_Data shown_.
----------------

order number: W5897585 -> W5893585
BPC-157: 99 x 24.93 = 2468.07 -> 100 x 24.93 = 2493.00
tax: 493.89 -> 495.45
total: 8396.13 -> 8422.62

----------------

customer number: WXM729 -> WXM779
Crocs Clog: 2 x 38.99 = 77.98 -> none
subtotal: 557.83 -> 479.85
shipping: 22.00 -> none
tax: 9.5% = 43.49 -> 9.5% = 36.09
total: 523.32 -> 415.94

----------------

_Action item_. If a line in the listing contains "number", it counts. Say how many lines count, with no other words.

_Exercise solution_. 2